Dans les deux maisons presque voisines, on vivait désormais une vie sans faste. Il n'y avait plus de domestiques. Charles avait trouvé du travail dans une banque. Jeanne avait retrouvé ses habitudes paysannes. La grande ferme de ses parents était une bénédiction. On y produisait tout.

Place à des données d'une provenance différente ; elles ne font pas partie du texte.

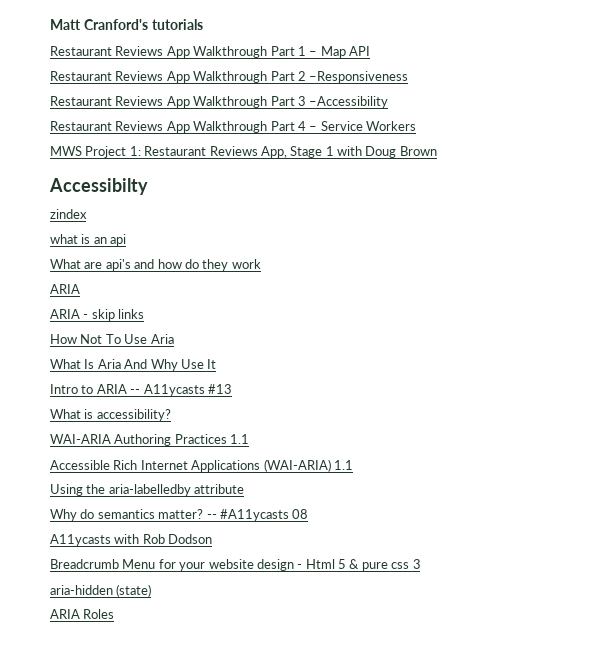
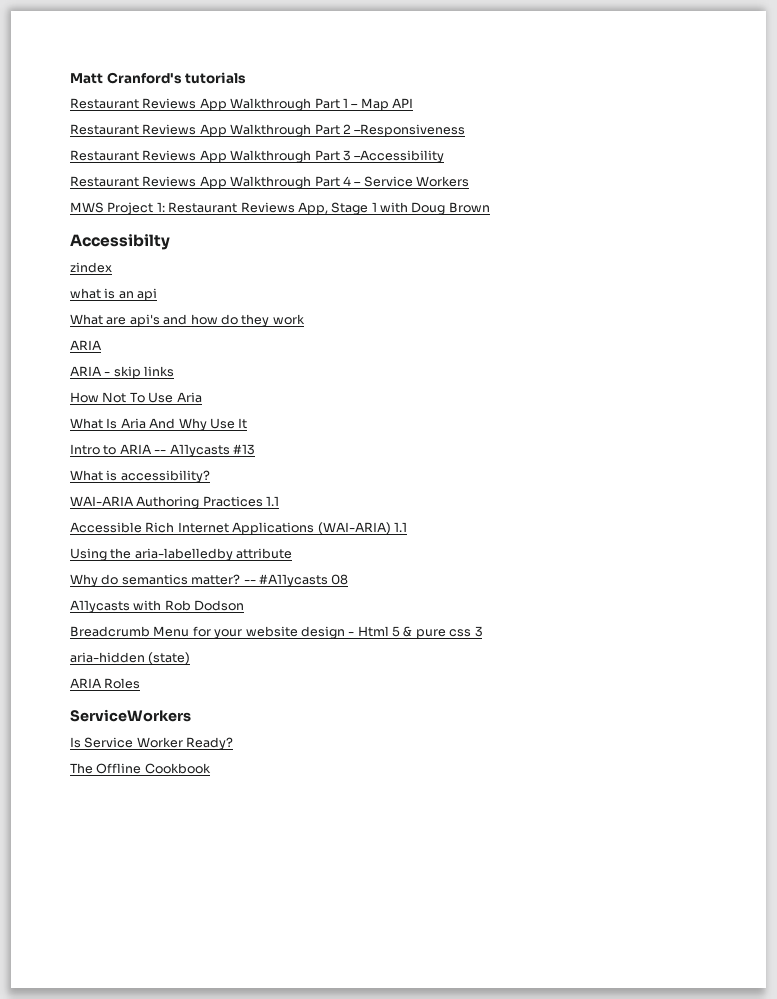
+ ServiceWorkers
+ Is Service Worker Ready?
+ The Offline Cookbook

Légumes, lapins et volailles firent leur apparition dans les jardins. Les mains habiles de Jeanne filaient et tricotaient. Elles faisaient des merveilles. Les pulls usagés étaient détricotés, la laine défrisée remise en pelote se recyclait avec des aiguilles fines ou combinée à une autre. Celles de Mathilde aussi, lorsqu'elles étaient disponibles, entre les consultations des services neurologique et orthopédiques les plus réputés, les séances de rééducation, et les visites médicales. Adèle fut appareillée, chaussée, corsetée.
Mathilde, usée par les trajets en trains, portant sa fille à bras le corps de gare en gare, dans les circuits improbables que la guerre imposait aux voyageurs, Mathilde trouvait le temps de coudre. Draps, cols et poignets de chemises usagés étaient retournés pour en doubler la vie. Ils finissaient ensuite en torchons, pochettes, cache-bouillottes, vêtements de poupées.
Du soir au matin ces femmes cousaient l'amour au creux de leurs ouvrages, elles en ensemençaient les jardins, le mettaient en bocal pour les jours de disette. Elles ne gémirent ni ne se plaignirent.
Denise passa son certificat de fin d'études primaires. Le mot fin signa pour elle la libération d'une corvée détestable.
Lorsque sonnèrent dans tous les clochers de France les carillons de la libération, elle avait dix sept ans, elle rêvait d'amour, d'un prince charmant, apparu de nulle part, qui lui rendrait, en mieux, le paradis perdu.